The New England Journal of Medicine is publishing in its October 5, 2000 issue a landmark study from Thailand on the use of the drug AZT to prevent HIV transmission from mother to infant. Unlike more than a dozen other studies that provided at least some pregnant women with either placebos or treatments not proven to be effective, this study provided AZT to all pregnant women.

Public Citizen criticized the design of the unethical studies in a September 18, 1997 Journal article. Marcia Angell, then Executive Editor of the Journal, supported Public Citizen in an accompanying editorial that also attacked the use of placebos in these studies.

“This thoughtfully designed study is superior to previous studies in both its ethics and its scientific design. The study proves that science can be conducted both rigorously and ethically,” said Dr. Peter Lurie, deputy director of Public Citizen’s Health Research Group.

The present study, authored by Dr. Marc Lallemant of the Harvard School of Public Health and his colleagues, randomly assigned 1,437 HIV-positive pregnant women to groups in which the women received either long (12 weeks) or short (5 weeks) durations of AZT before delivery and the infants received either long (6 weeks) or short (3 days) durations of AZT. There were thus four groups: long-long (similar to a regimen called ACTG 076 proved effective in the U.S. and France in 1994); long-short; short-long; and short-short. All women received AZT during labor, usually by mouth.

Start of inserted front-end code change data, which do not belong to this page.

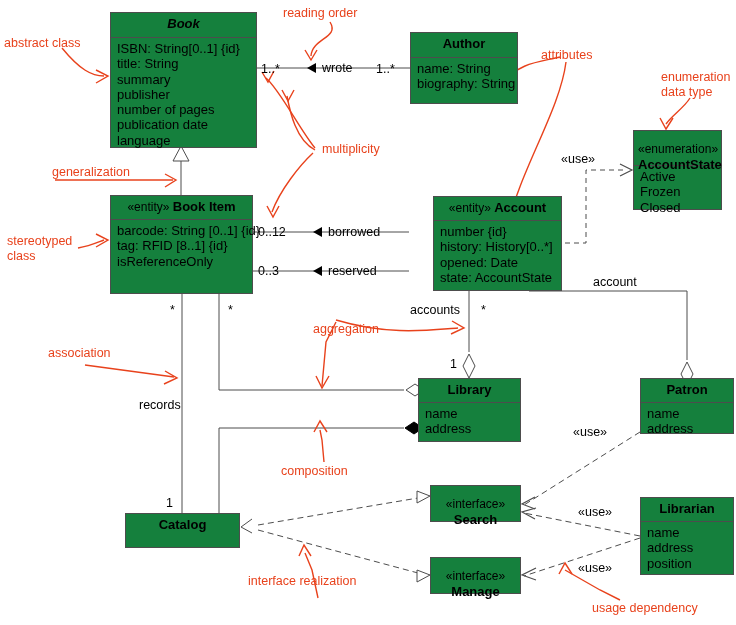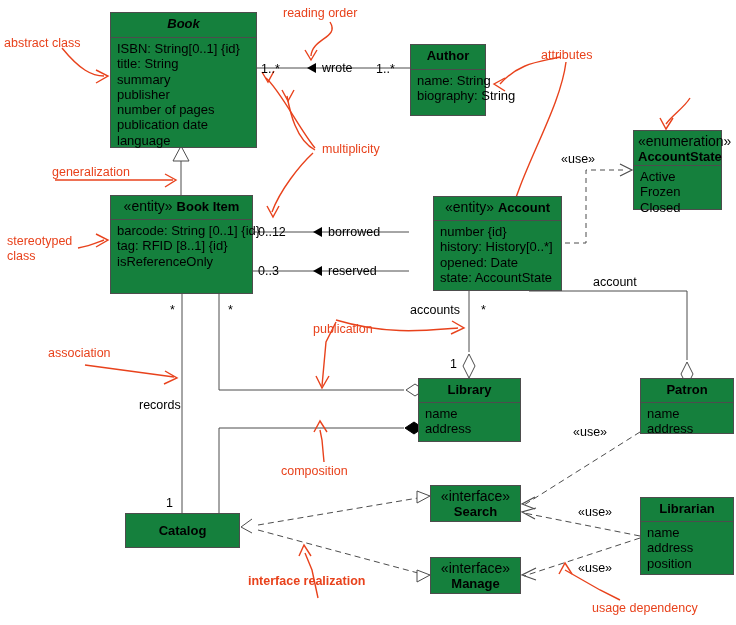--- a/index.html
+++ b/index.html
@@ -214,7 +214,7 @@
     </div>
   </div>
 
-  <div class="uml-box" style="left:410px; top:44px; width:76px; height:72px;">
+  <div class="uml-box" style="left:410px; top:32px; width:108px; height:72px;">
     <div class="uml-head" style="height:24px;">
       <span class="nm">Author</span>
     </div>

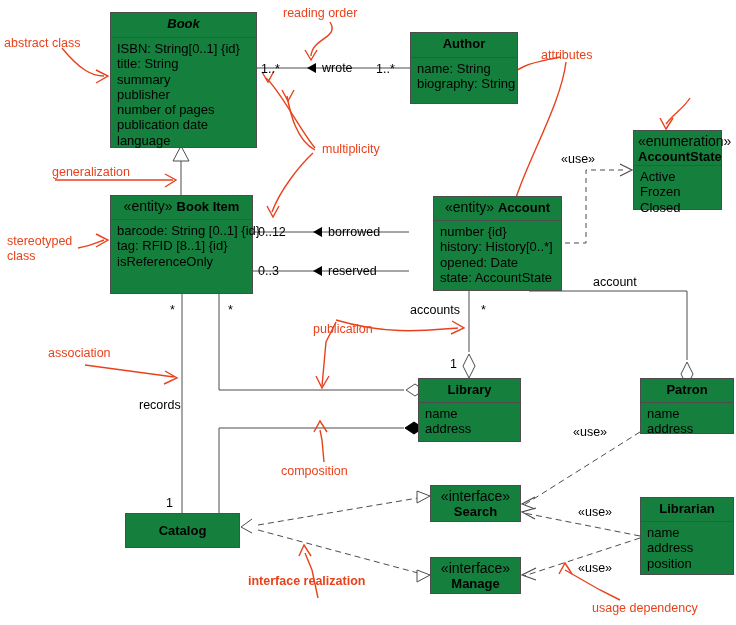--- a/index.html
+++ b/index.html
@@ -353,6 +353,10 @@
 
   <div class="anno" style="left:541px; top:48px;">attributes</div>
 
+  <div class="anno" style="left:661px; top:70px;">
+    <span>enumeration</span><br>
+    <span>data type</span>
+  </div>
 
   <div class="anno" style="left:52px; top:165px;">generalization</div>
 

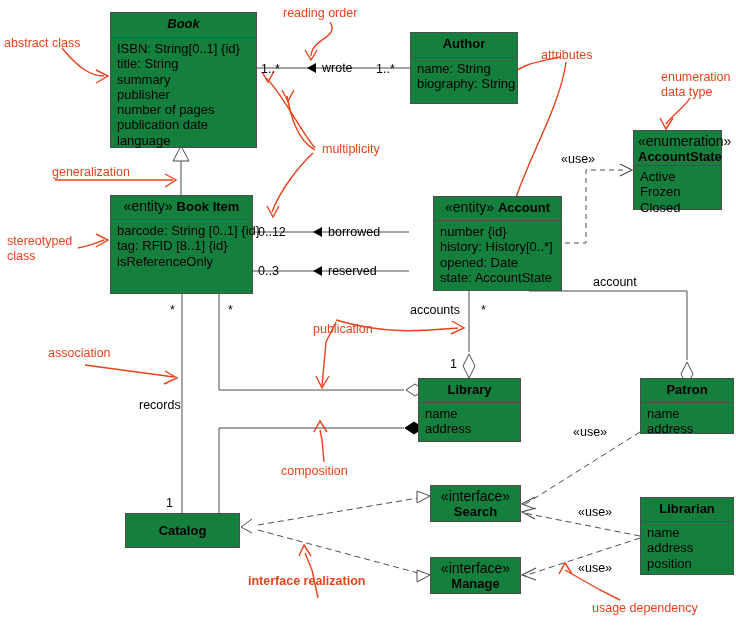--- a/index.html
+++ b/index.html
@@ -39,8 +39,9 @@
     color: #000;
   }
   .uml-head .stereo {
-    font-size: 14px;
+    font-size: 12px;
     font-weight: normal;
+    margin-top: 8px;
   }
   .uml-head .nm {
     font-weight: bold;

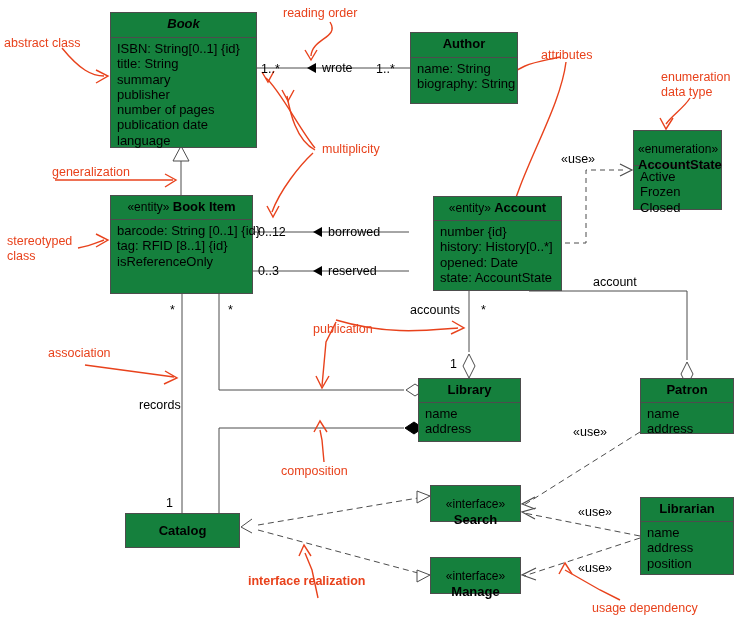--- a/index.html
+++ b/index.html
@@ -370,7 +370,7 @@
 
   <div class="anno" style="left:48px; top:346px;">association</div>
 
-  <div class="anno" style="left:313px; top:322px;">publication</div>
+  <div class="anno" style="left:313px; top:322px;">aggregation</div>
 
   <div class="anno" style="left:281px; top:464px;">composition</div>
 

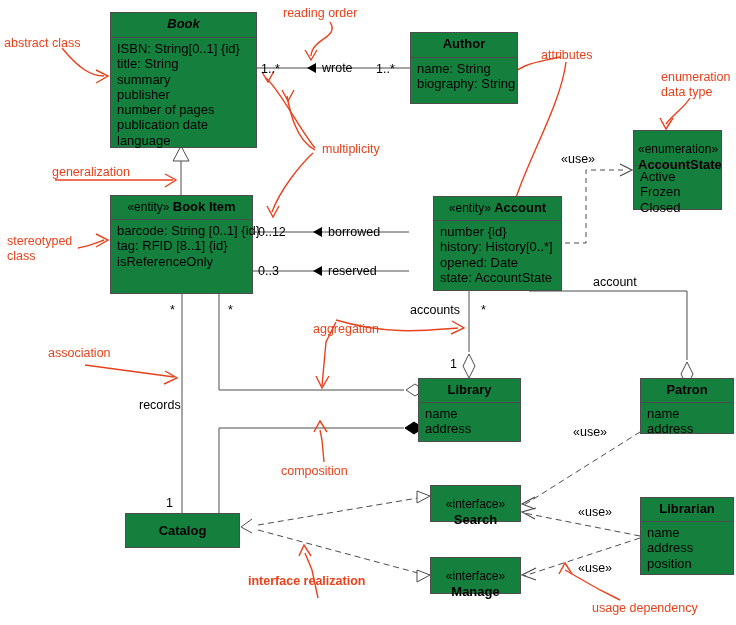--- a/index.html
+++ b/index.html
@@ -289,7 +289,7 @@
   </div>
 
   <div class="uml-box" style="left:125px; top:513px; width:115px; height:35px;">
-    <div class="uml-head" style="height:33px; display:flex; align-items:center; justify-content:center;">
+    <div class="uml-head" style="height:33px; display:flex; align-items:flex-start; justify-content:center;">
       <span class="nm">Catalog</span>
     </div>
   </div>

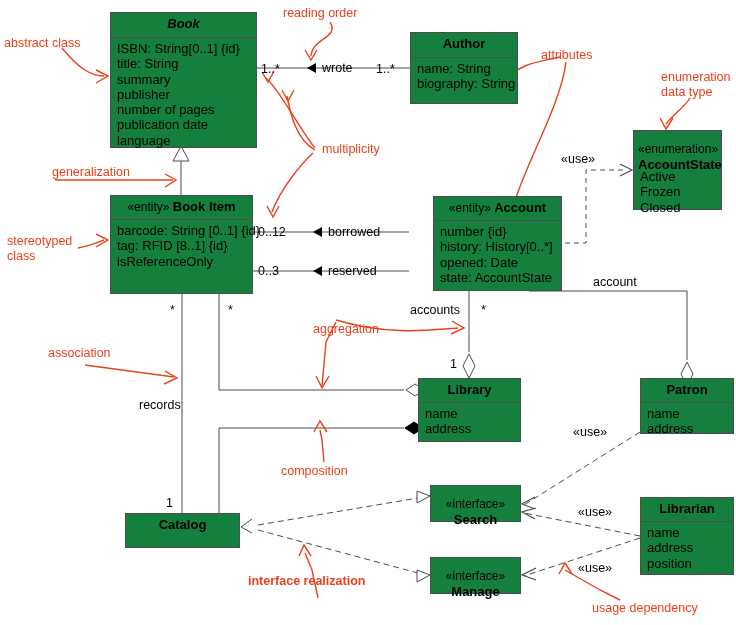--- a/index.html
+++ b/index.html
@@ -374,7 +374,7 @@
 
   <div class="anno" style="left:281px; top:464px;">composition</div>
 
-  <div class="anno" style="left:248px; top:574px;font-weight:bold;">interface realization</div>
+  <div class="anno" style="left:248px; top:574px;">interface realization</div>
 
   <div class="anno" style="left:592px; top:601px;">usage dependency</div>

The HIV transmission rate in the short-short arm (10.5%) was so high that the researchers prematurely terminated that arm. Even so, the short-short arm was so much better than the placebo arms in all of the unethical studies (and better than the rates of transmission in other non-treatment studies conducted before AZT was proved effective for this purpose) that there was no difficulty concluding that short-short was better than nothing. The placebo in the other studies was therefore unnecessary and dangerous.

The transmission rates for the long-long (6.5%), long-short (4.7%) and short-long (8.6%) were statistically indistinguishable. The study provides clinicians with much better guidance as to which part of the AZT regimen is critical than do most of the other placebo-controlled trials.

“Had the researchers in the unethical studies designed theirs like the present study, hundreds of infants would have been saved because the mothers would have received a drug instead of placebo,” said Dr. Sidney M. Wolfe, director of Public Citizen’s Health Research Group.

Public Citizen also noted that the present study is being published after the first developing country placebo-controlled trial (in Thailand) for reasons unrelated to the lack of a placebo. The study began recruiting patients 13 months after the placebo-controlled trial in Thailand. Furthermore, it had four study arms, compared to two in the placebo-controlled trial, requiring more patients and hence more time to recruit.

Coincidentally, the World Medical Association is meeting this week in Edinburgh to discuss possible revisions to the Declaration of Helsinki. At issue, in particular, is language that could permit substandard therapies (like placebos) to be provided by researchers in poor countries.

“A grassroots effort from around the world appears to have succeeded in repelling the forces in the research industry that sought to dilute the Declaration’s protections for poor patients,” said Dr. Lurie. “Now we can focus on actually getting AZT and other drugs to the people who need them.”